* _Exercise_:
For each line below that includes the string "call", show the whole line.

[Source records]
-------

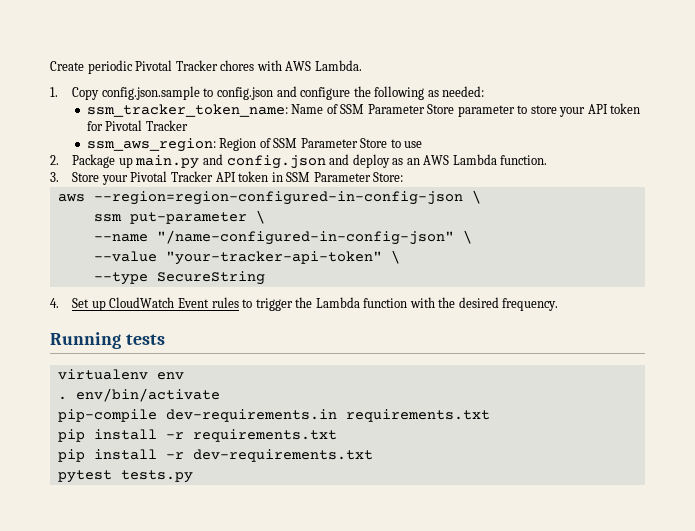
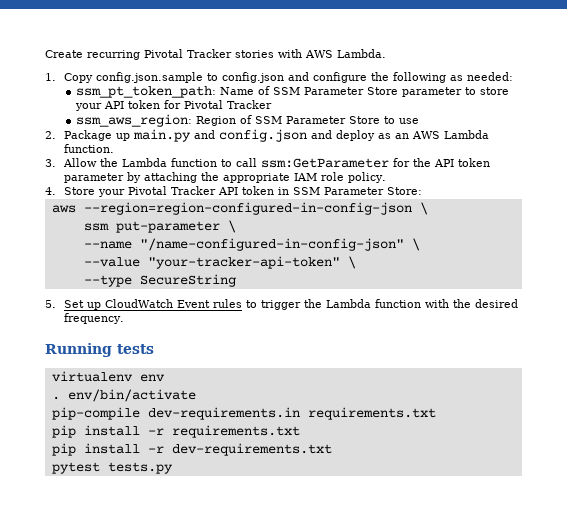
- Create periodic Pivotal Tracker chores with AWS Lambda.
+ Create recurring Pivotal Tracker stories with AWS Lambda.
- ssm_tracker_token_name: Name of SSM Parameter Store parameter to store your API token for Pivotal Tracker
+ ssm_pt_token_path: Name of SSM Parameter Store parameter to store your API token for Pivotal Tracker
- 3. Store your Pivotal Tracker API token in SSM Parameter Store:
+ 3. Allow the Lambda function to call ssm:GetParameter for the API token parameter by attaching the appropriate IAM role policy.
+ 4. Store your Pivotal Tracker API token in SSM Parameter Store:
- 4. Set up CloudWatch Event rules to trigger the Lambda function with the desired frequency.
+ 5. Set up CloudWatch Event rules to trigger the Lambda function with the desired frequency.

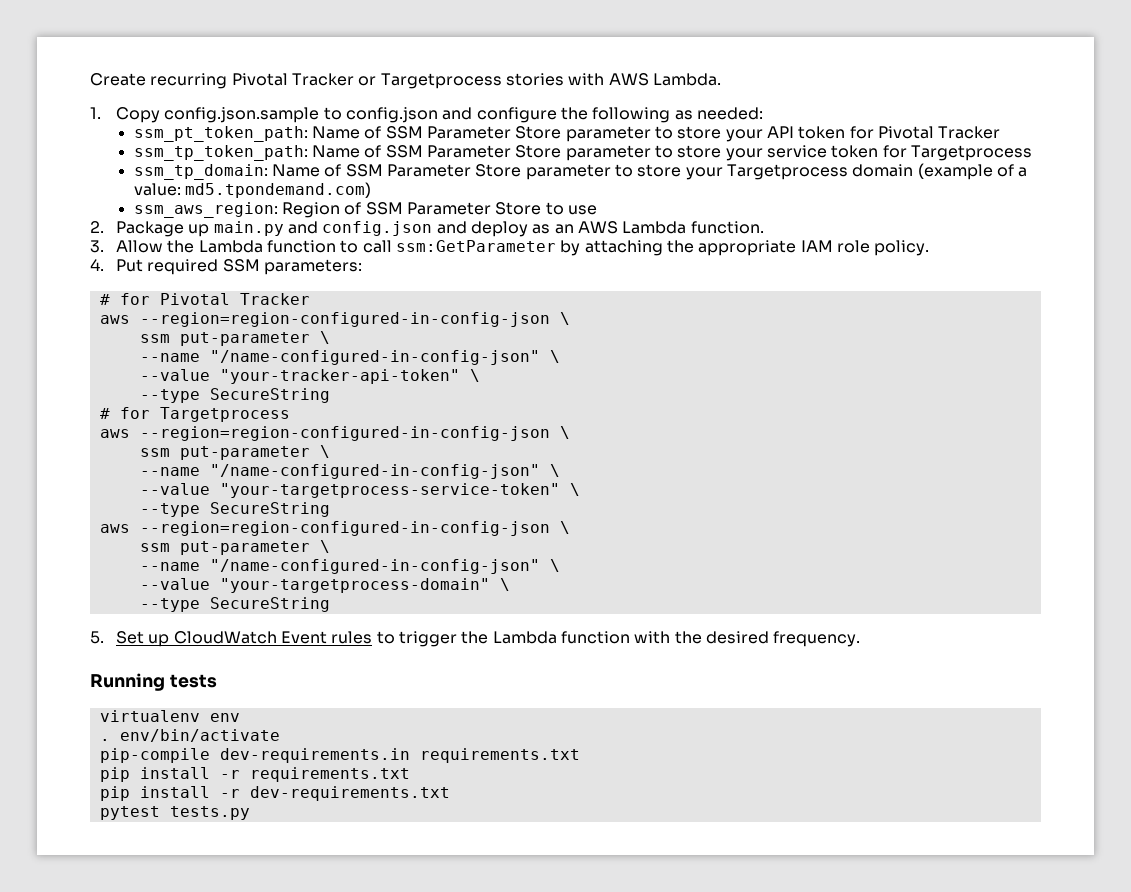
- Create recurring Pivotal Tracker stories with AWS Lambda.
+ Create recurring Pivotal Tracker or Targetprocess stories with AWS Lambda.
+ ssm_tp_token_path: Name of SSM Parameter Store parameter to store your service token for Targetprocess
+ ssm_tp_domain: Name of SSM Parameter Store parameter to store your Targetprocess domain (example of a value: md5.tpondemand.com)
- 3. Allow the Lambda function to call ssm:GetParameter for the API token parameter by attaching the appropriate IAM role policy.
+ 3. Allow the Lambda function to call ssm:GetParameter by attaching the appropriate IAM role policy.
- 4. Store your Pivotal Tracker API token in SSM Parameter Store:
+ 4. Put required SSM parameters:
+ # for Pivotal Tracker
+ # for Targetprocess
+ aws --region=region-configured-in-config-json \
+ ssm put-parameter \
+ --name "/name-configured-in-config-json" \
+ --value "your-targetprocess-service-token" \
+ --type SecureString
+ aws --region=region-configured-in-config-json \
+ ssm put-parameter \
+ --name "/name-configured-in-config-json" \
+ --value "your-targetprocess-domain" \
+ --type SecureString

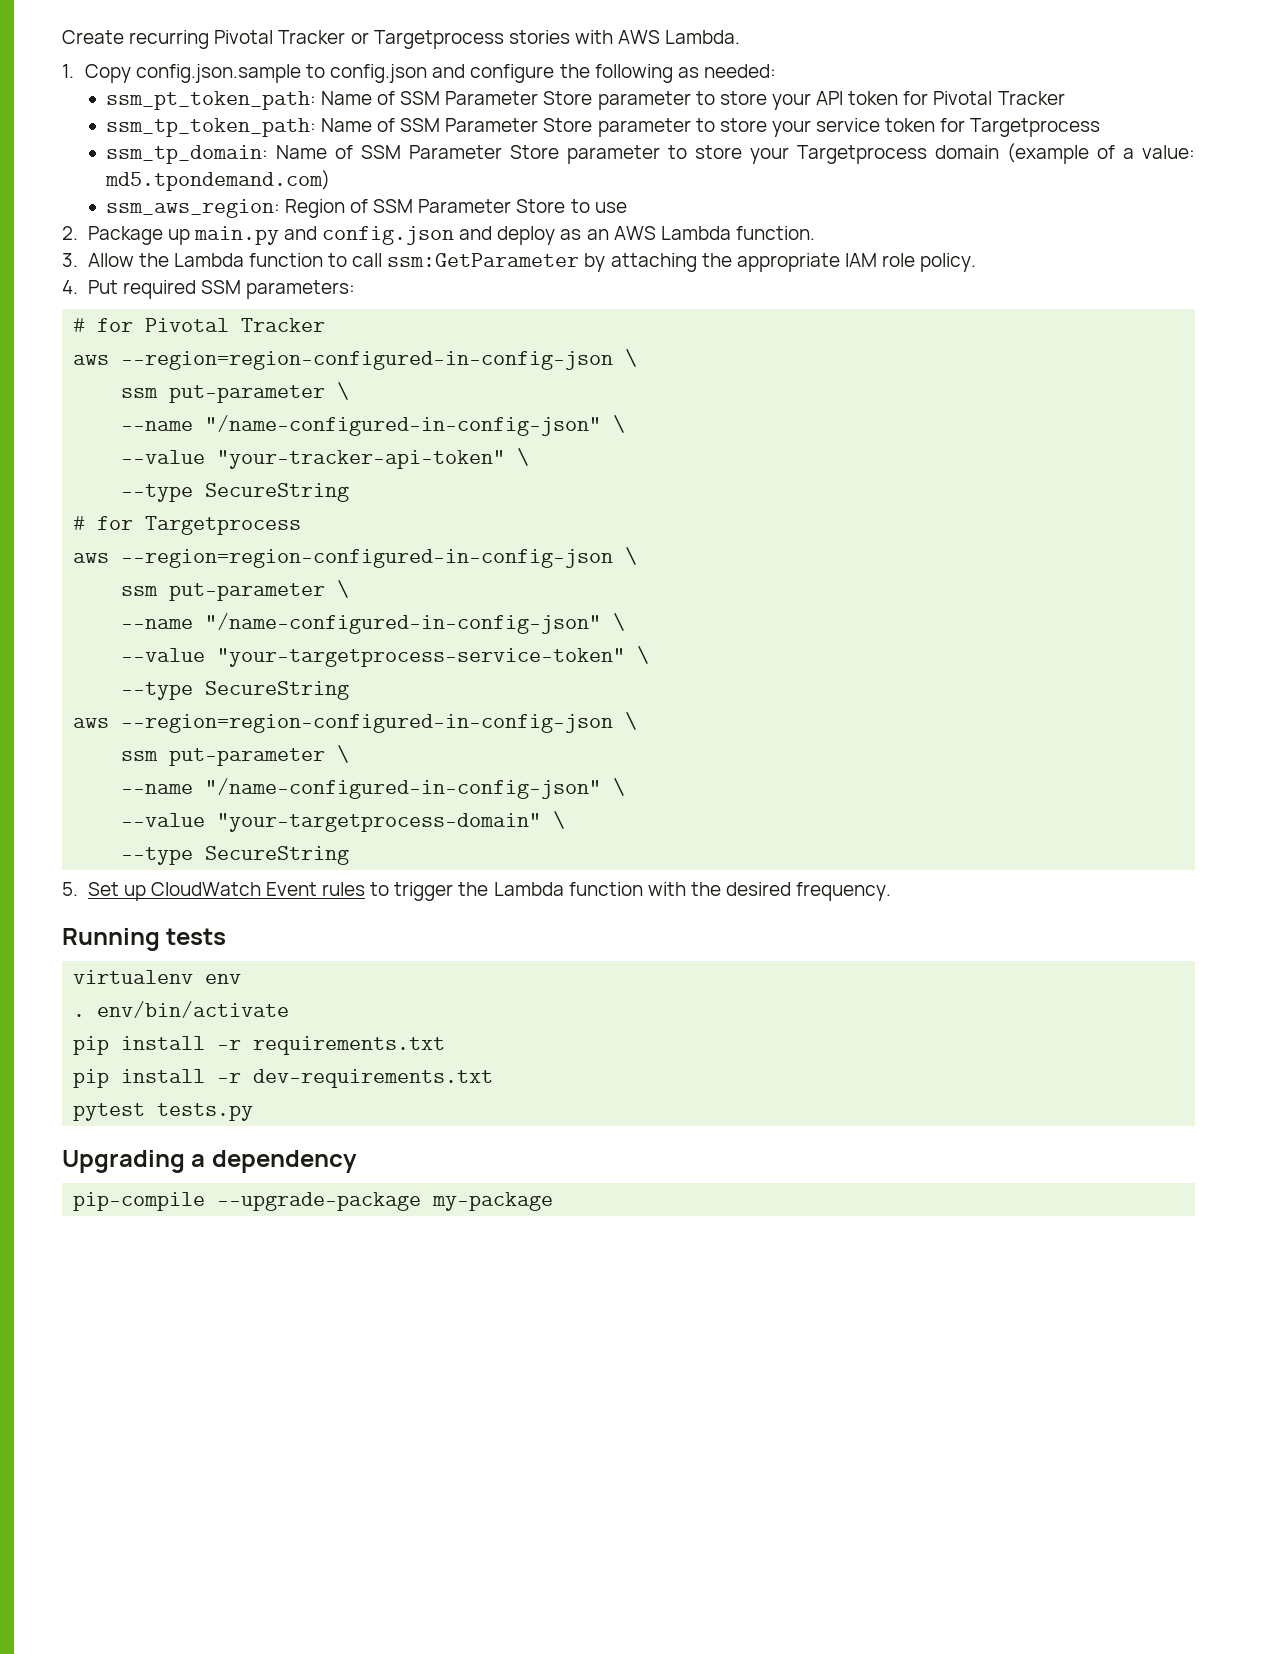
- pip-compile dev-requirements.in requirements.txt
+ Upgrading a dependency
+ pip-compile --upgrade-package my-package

-------

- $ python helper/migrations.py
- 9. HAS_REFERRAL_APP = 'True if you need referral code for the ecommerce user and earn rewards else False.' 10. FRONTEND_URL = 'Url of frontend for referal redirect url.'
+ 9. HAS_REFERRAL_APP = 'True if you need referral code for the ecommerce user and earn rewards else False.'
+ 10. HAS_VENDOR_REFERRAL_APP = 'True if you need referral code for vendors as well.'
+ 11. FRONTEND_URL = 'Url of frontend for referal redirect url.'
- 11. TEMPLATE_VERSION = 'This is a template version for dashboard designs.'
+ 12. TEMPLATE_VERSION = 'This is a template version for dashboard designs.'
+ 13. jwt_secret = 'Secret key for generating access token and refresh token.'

-------

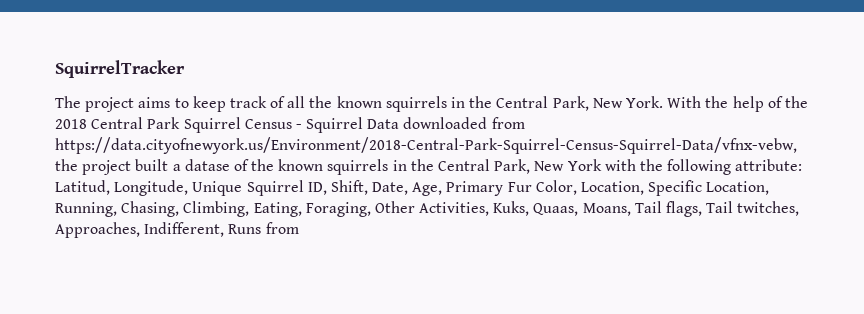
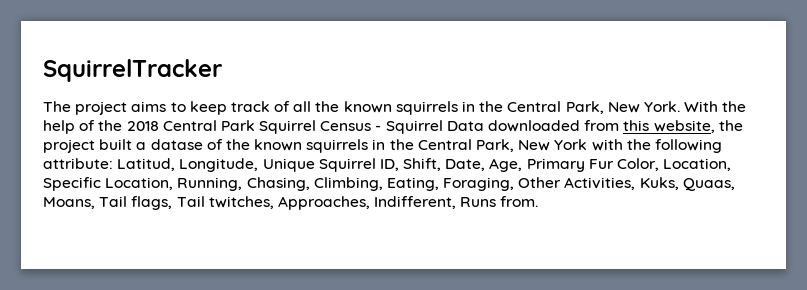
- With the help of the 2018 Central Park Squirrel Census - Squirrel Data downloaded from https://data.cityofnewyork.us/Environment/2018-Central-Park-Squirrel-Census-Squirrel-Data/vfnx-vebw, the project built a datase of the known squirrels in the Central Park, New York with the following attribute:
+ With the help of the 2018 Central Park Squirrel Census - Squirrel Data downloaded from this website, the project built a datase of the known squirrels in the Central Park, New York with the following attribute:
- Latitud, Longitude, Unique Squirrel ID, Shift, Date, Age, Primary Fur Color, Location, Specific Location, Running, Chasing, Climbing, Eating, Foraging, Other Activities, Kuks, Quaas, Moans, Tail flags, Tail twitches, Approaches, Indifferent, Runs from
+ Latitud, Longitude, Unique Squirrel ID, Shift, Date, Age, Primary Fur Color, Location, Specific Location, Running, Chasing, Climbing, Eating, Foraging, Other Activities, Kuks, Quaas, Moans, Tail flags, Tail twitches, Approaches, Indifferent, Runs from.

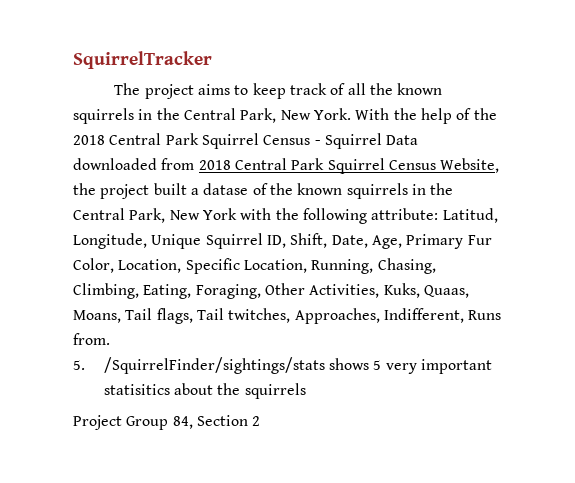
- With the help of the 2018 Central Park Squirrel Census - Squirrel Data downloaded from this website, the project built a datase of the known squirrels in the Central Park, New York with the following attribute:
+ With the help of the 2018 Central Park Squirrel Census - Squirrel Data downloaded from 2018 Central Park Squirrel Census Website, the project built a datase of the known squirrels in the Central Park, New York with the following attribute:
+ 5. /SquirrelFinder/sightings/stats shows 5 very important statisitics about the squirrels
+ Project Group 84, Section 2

-------

* _Written solution_:
+ 3. Allow the Lambda function to call ssm:GetParameter for the API token parameter by attaching the appropriate IAM role policy.
- 3. Allow the Lambda function to call ssm:GetParameter for the API token parameter by attaching the appropriate IAM role policy.
+ 3. Allow the Lambda function to call ssm:GetParameter by attaching the appropriate IAM role policy.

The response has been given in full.